Children At Risk --- 15 Ways Public Schools Can Harm Your Children

Written by Joel Turtel


Unfortunately, public schools, even inrepparttar "best" neighborhoods, can harm our kids in many ways. Here's a list of 15 ways public schools can hurt children (and parents):

1. Public schools cripple millions of children's ability to read by usingrepparttar 145949 "whole-language" instruction method (now called "balanced reading instruction" by many public schools).

2. Many public schools spend almost 50 percent ofrepparttar 145950 school day on non-academic subjects that waste children's precious time. The rest of their time is spent on classes such as sex-education, personal safety, consumer affairs, AIDS education, save-the-environment, family life, study halls, multiculturalism, homeroom, electives, counseling, or sports activities.

3. Public schools teach "new" or "fuzzy" math (sometimes called by different names). These instruction methods can cripple children's ability to learn basic arithmetic. Students who fear math are less likely to pursue good careers like computer science and engineering that depend on a love of and competence with math.

4. These schools force children to read dumbed-down textbooks in English, History, and many other subjects. The textbooks are often geared torepparttar 145951 slowest learners inrepparttar 145952 class and water-downrepparttar 145953 subject matter. Dumbed-down classes based on dumbed-down public-school textbooks therefore waste children's precious time. This is especially true for children who are quick learners, who must endure 12 years of excruciating boredom in public school classes.

5. Public schools force children to study subjects they might hate, can't learn, will never use in their lives, or which bore them. For example, many public schools force students to study a foreign language. Children learn better when they study subjects that interest them.

6. Author John Gatto, in his book "Dumbing Us Down" said that a child eager to learn can learn to read, write, and do basic arithmetic in about 100 hours. Yet our public schools keep children locked up for 12 years, yet can barely teach millions of kids to read.

7. Public schools force parents to pay heavy school taxes for an inferior, often mind-numbing education for their children.

8. Public schools are a government-controlled near-monopoly. Bad schools don't close down because compulsory taxes prop them up. Incompetent or mediocre teachers aren't fired because tenure laws protect them. That's why public schools will never improve and will always waste children's precious time.

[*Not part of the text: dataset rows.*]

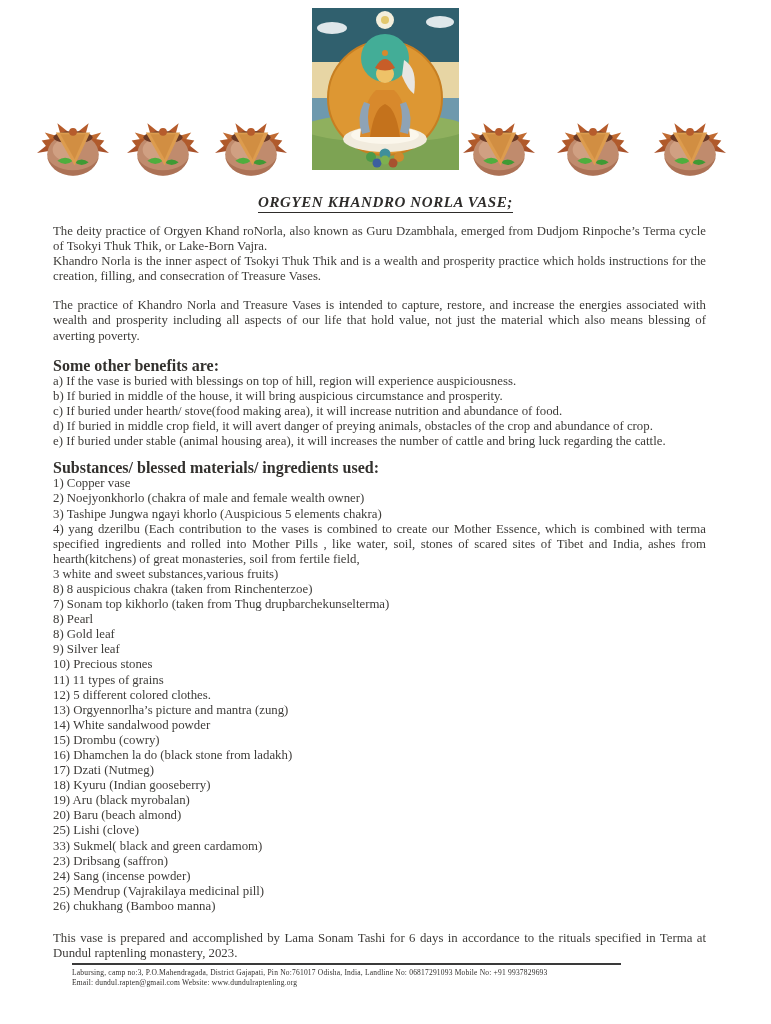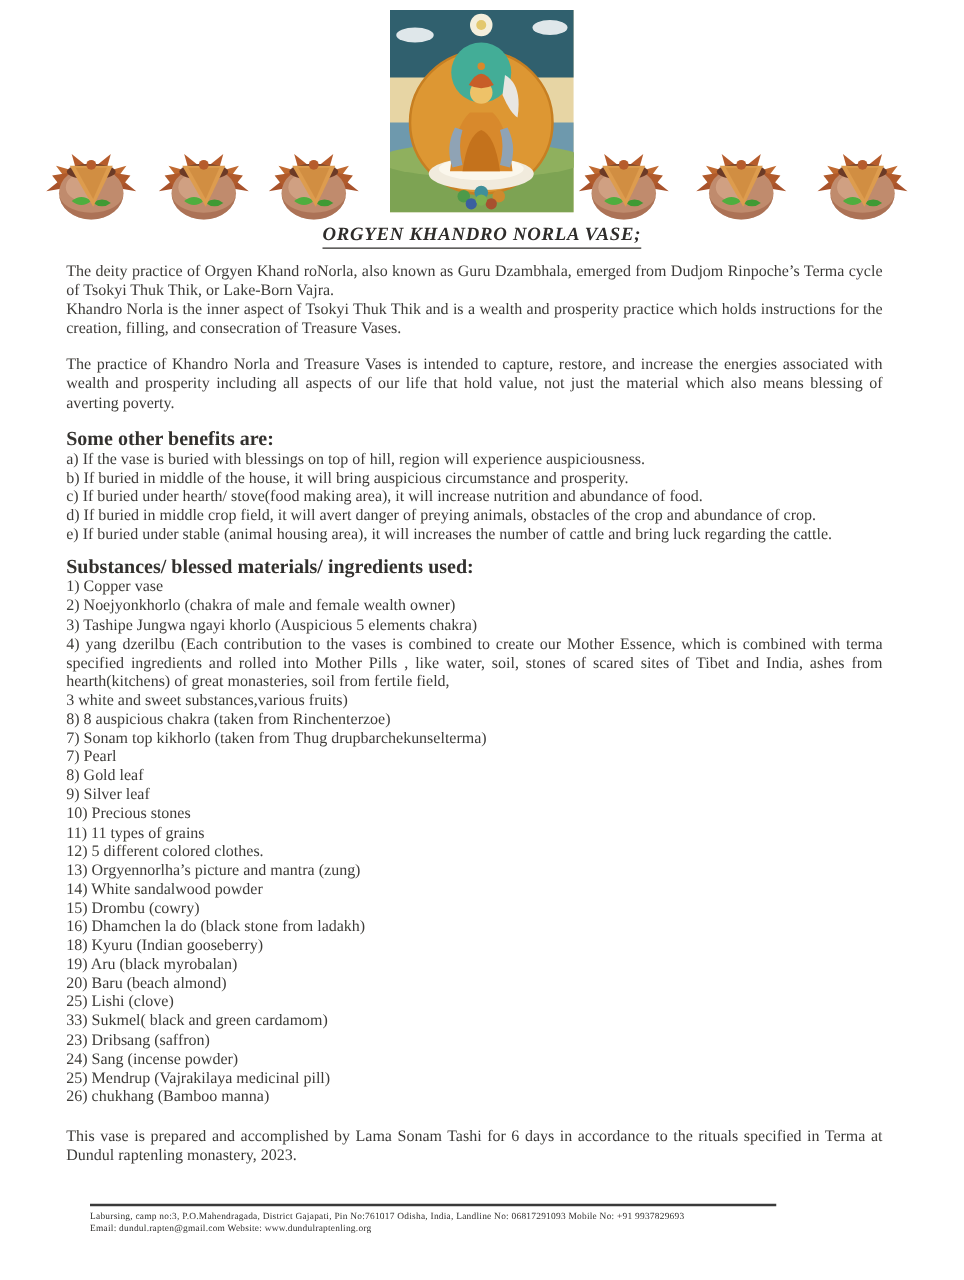--- a/index.html
+++ b/index.html
@@ -16,7 +16,7 @@
   .vase.v1{left:33px}.vase.v2{left:123px}.vase.v3{left:211px}
   .vase.v4{left:459px}.vase.v5{left:553px}.vase.v6{left:650px}
   
-  .title-wrap{text-align:center;margin-top:7px;}
+  .title-wrap{text-align:center;margin-top:21px;}
   .title{
     display:inline-block;font-style:italic;font-weight:bold;font-size:15px;
     letter-spacing:0.6px;color:#2e2c2a;border-bottom:1.6px solid #2e2c2a;padding-bottom:1px;

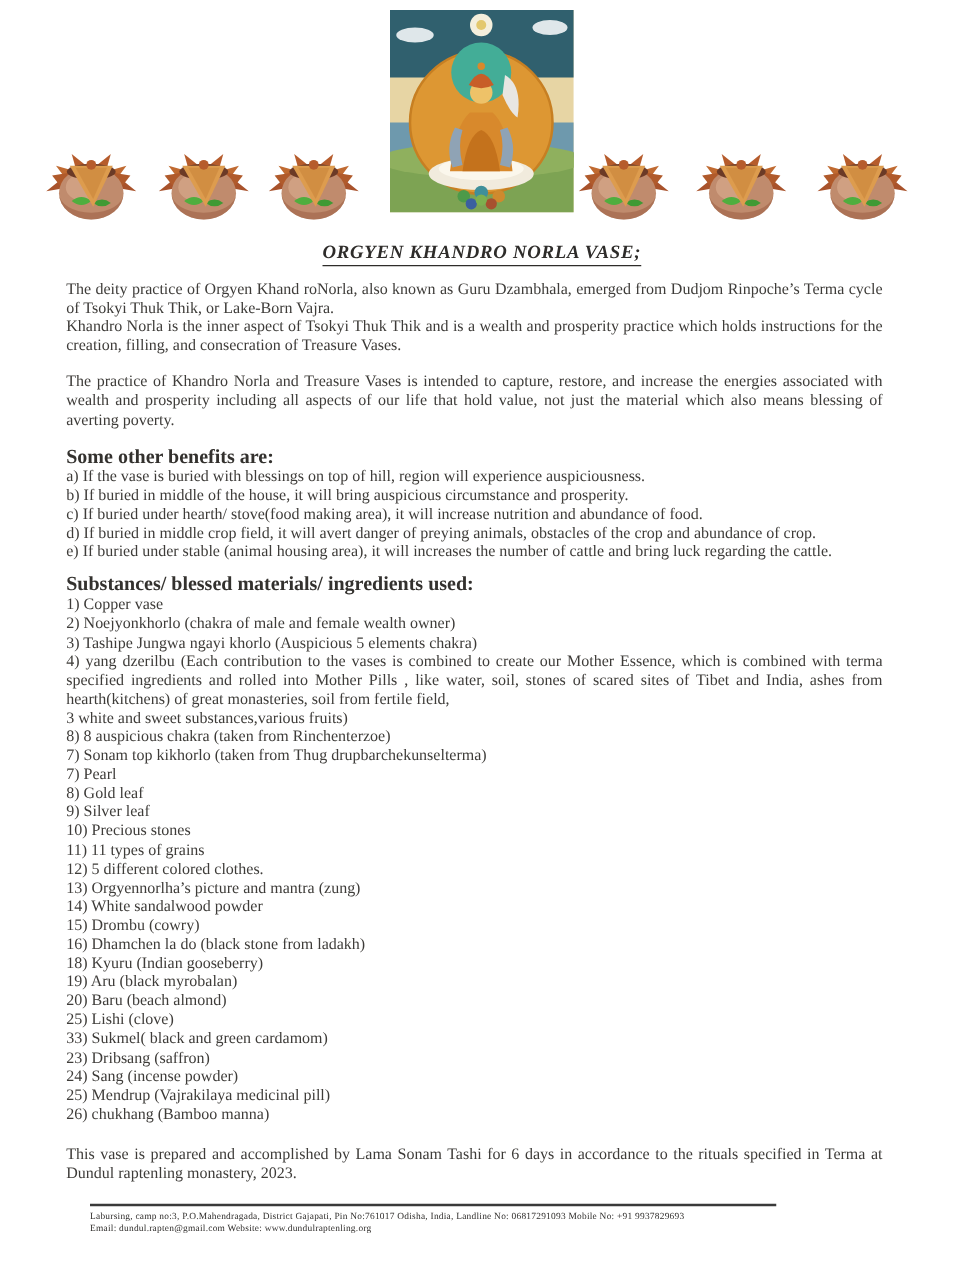--- a/index.html
+++ b/index.html
@@ -148,7 +148,7 @@
 3 white and sweet substances,various fruits)</div>
         <div class="li">8) 8 auspicious chakra (taken from Rinchenterzoe)</div>
         <div class="li">7) Sonam top kikhorlo (taken from Thug drupbarchekunselterma)</div>
-        <div class="li">7) Pearl</div>
+        <div class="li">8) Pearl</div>
         <div class="li">8) Gold leaf</div>
         <div class="li">9) Silver leaf</div>
         <div class="li">10) Precious stones</div>

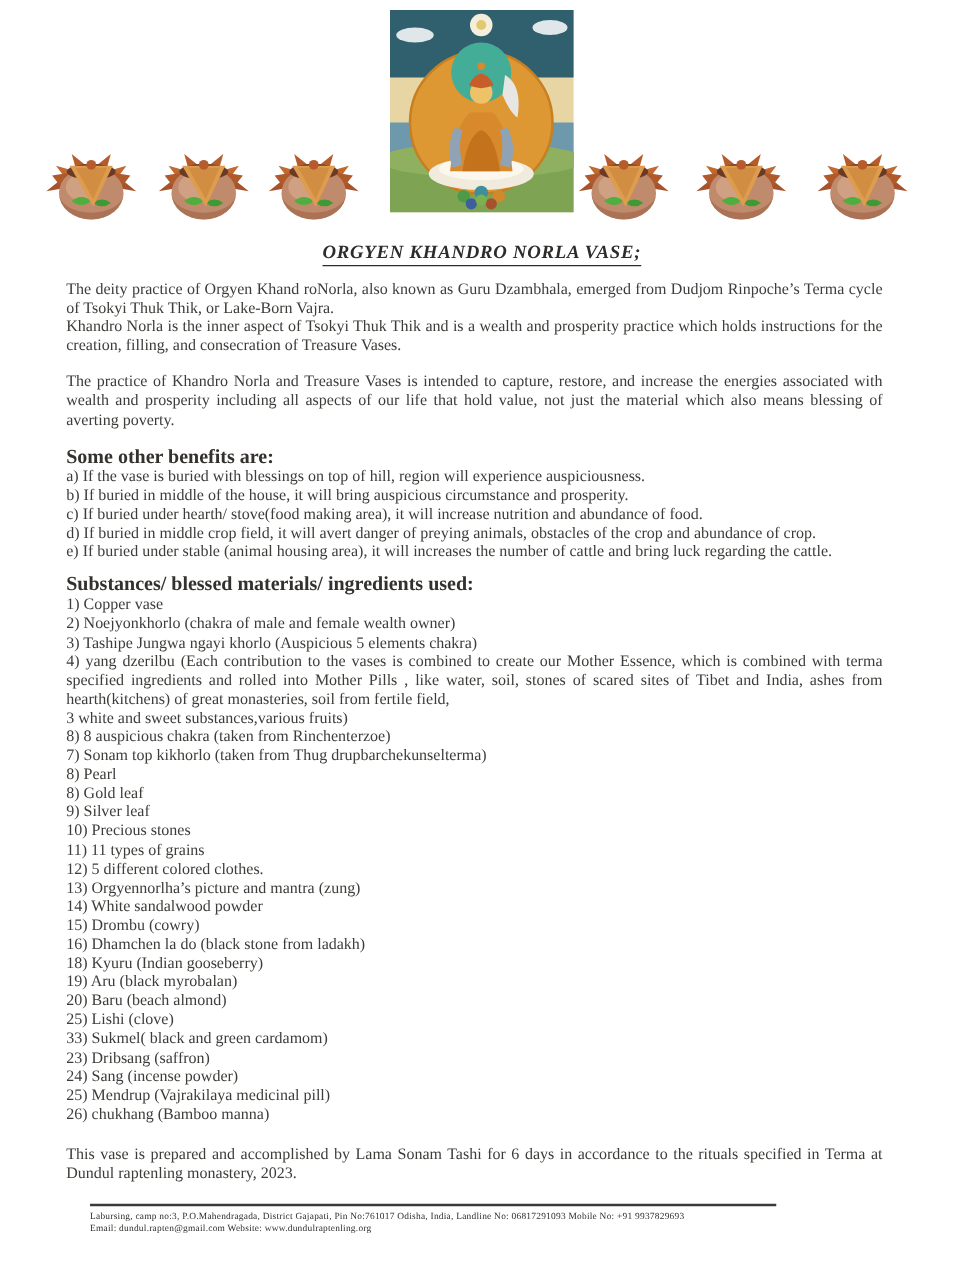--- a/index.html
+++ b/index.html
@@ -158,6 +158,7 @@
         <div class="li">14) White sandalwood powder</div>
         <div class="li">15) Drombu (cowry)</div>
         <div class="li">16) Dhamchen la do (black stone from ladakh)</div>
+        <div class="li">17) Dzati (Nutmeg)</div>
         <div class="li">18) Kyuru (Indian gooseberry)</div>
         <div class="li">19) Aru (black myrobalan)</div>
         <div class="li">20) Baru (beach almond)</div>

Parents Demand Dumbed-Down Tests --- An Unintended Bad Consequence Of The No Child Left Behind Act

Written by Joel Turtel


The No Child Left Behind Act of 2001 is makingrepparttar problem of cheating, low academic standards, and public schools lying to parents, even worse. Under this Act,repparttar 145948 Department of Education now requires students to pass standardized tests. Failing schools will lose federal funding and other perks if their students consistently turn in a bad performance on these tests.

Holding schools and teachers accountable, and expecting students to demonstrate what they’ve learned, sounds like a good idea. But this Act means that badly-taught students, victims of dumbed-down texts and bad teaching methods like new math and whole-language instruction, now have to pass difficult standardized tests they are not ready for.

As a result, millions of students may fail these tests, not because they are dumb, but becauserepparttar 145949 schools never taught them to read properly or solve a math problem without a calculator. Millions of high school students with low reading and math skills now risk not graduating from high school until they pass these tests.

It is important that parents knowrepparttar 145950 unvarnished truth about their children’s real academic abilities, but many parents are now frantic because they see their children’s failing grades on these new tests. As a result, they complain to school boards that they do not want their children taking these tests or not graduating from high school because of low test scores. To protect their children, many parents are now demanding dumbed-down tests to make sure that their kids graduate from high school and go to college.

The No Child Left Behind Act is now forcing many parents to condone schools that dumb-down their tests and standards, instead of blaming these schools for their children’s failure to learn. This is a typical unintended consequence of more government laws that try to fix problems that a government-controlled school system created inrepparttar 145951 first place.

State lawmakers in New York, Wisconsin, Massachusetts, and other states have yielded to parent pressure. They have scrapped or watered-down high-stakes graduation tests that proved too tough even for students inrepparttar 145952 so-called better schools inrepparttar 145953 suburbs.